# Women singing male arias?



## emmagould (Feb 7, 2013)

What do you think of women singing traditionally male arias? I'm a mezzo, and I really want to sing Wolfram's aria from Tannhauser (O du mein holder Abendstern), which was obviously written for a baritone. However, the range and tessitura are perfect for my voice (an octave higher, of course) and the words are easily applicable to a woman, since Wolfram is singing an ode to the evening star. I wouldn't be singing it for an audition or anything--just a informal voice recital. What are your thoughts on this? Is it so bad for a woman to sing male solos, particularly male arias from grand opera?


----------



## Mahlerian (Nov 27, 2012)

emmagould said:


> What do you think of women singing traditionally male arias? I'm a mezzo, and I really want to sing Wolfram's aria from Tannhauser (O du mein holder Abendstern), which was obviously written for a baritone. However, the range and tessitura are perfect for my voice (an octave higher, of course) and the words are easily applicable to a woman, since Wolfram is singing an ode to the evening star. I wouldn't be singing it for an audition or anything--just a informal voice recital. What are your thoughts on this? Is it so bad for a woman to sing male solos, particularly male arias from grand opera?

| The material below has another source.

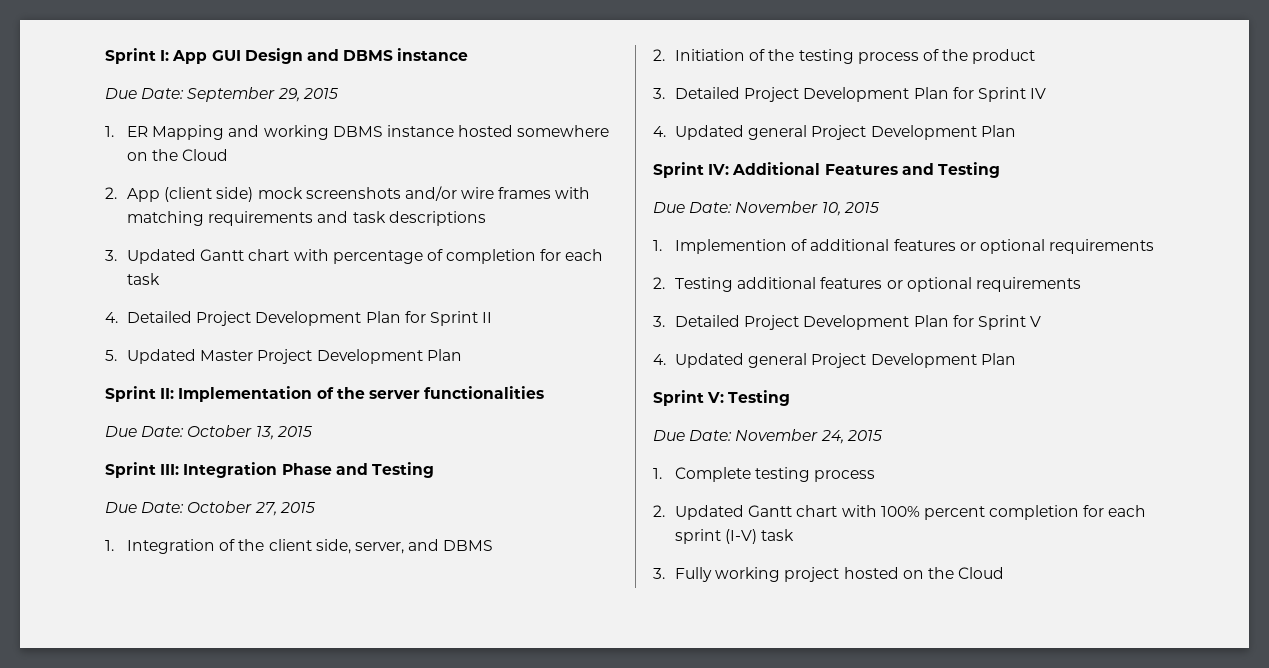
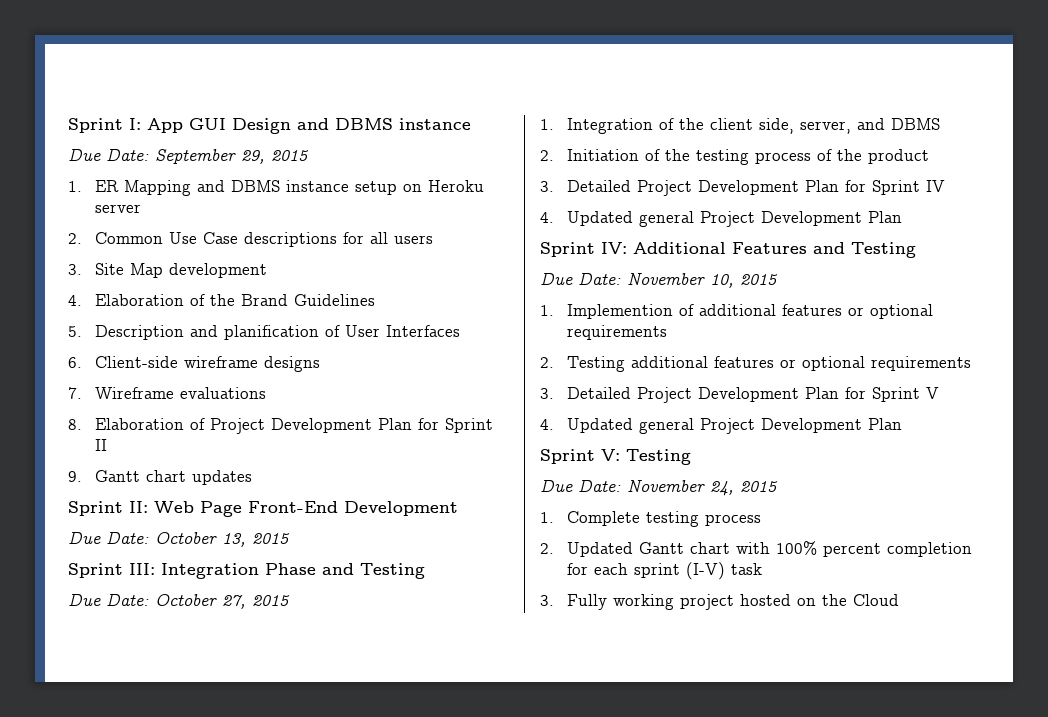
[263,125,610,140] [126,149,229,161] [105,186,591,202] [126,211,486,226] [105,249,604,264] [126,273,160,285] [105,311,192,323] working DBMS instance hosted somewhere on the Cloud // 2. App (client side) mock screenshots and/or wire frames with matching requirements and task descriptions // 3. Updated Gantt chart with percentage of completion for each task // 4. Detailed -> [230,180,484,195] [94,204,141,213] [68,232,433,247] [68,263,267,278] [68,294,375,306] [68,325,460,340] [68,356,320,372] [68,387,266,399] [68,418,205,430] DBMS instance setup on Heroku server // 2. Common Use Case descriptions for all users // 3. Site Map development // 4. Elaboration of the Brand Guidelines // 5. Description and planification of User Interfaces // 6. Client-side wireframe designs // 7. Wireframe evaluations // 8. Elaboration of
[105,349,462,364] [105,386,545,402] 5. Updated Master Project Development Plan // Sprint II: Implementation of the server functionalities -> [68,470,252,485] [68,501,458,517] 9. Gantt chart updates // Sprint II: Web Page Front-End Development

All of Mahler's songs (aside from parts of Das Lied) were written with a male voice in mind, but they are often performed by women, which can give them a different meaning, especially in the Kindertotenlieder. I don't see a reason not to sing something that you feel fits your range, even if you don't have the exact intended voice type.


----------



## Cavaradossi (Aug 2, 2012)

As a semi-educated layperson and unfanatical Wagner fan, I don't see a problem with it (provided it's sung extremely well of course). And as one who has sat through a goodly number of voice recitals, it could make an intrigiuing change of pace, given in the proper spirit and atmosphere.

Over the holidays, I was at a rehearsal for Handel's Messiah where the supremely accomplished contralto sang not only her own arias but those of the tenor, whose plane was delayed.


----------



## SiegendesLicht (Mar 4, 2012)

I think, as long as you don't play Wolfram in an actual production of the opera, it should be fine.


----------



## BurningDesire (Jul 15, 2012)

SiegendesLicht said:


> I think, as long as you don't play Wolfram in an actual production of the opera, it should be fine.


What would be wrong with that? :3 Gender-swapped Ring.


----------



## SiegendesLicht (Mar 4, 2012)

There would be *a lot* wrong with that (and I hope no European opera stage director is reading this forum, he might get ideas).


----------



## BurningDesire (Jul 15, 2012)

SiegendesLicht said:


> There would be *a lot* wrong with that (and I hope no European opera stage director is reading this forum, he might get ideas).


Enlighten me?


----------



## SiegendesLicht (Mar 4, 2012)

Well, just imagine Wotan singing soprano or a Siegfried-girl dealing anvil-splitting blows with her sword while also singing soprano (and what with all the "sons" in the libretti, changing them to "daughters" would not always be feasible) and you will be enlightened.

Wagner's heroes are true men and true women, and that's the beauty of them.


----------



## BurningDesire (Jul 15, 2012)

SiegendesLicht said:


> Well, just imagine Wotan singing soprano or a Siegfried-girl dealing anvil-splitting blows with her sword while also singing soprano (and what with all the "sons" in the libretti, changing them to "daughters" would not always be feasible) and you will be enlightened.
> 
> Wagner's heroes are true men and true women, and that's the beauty of them.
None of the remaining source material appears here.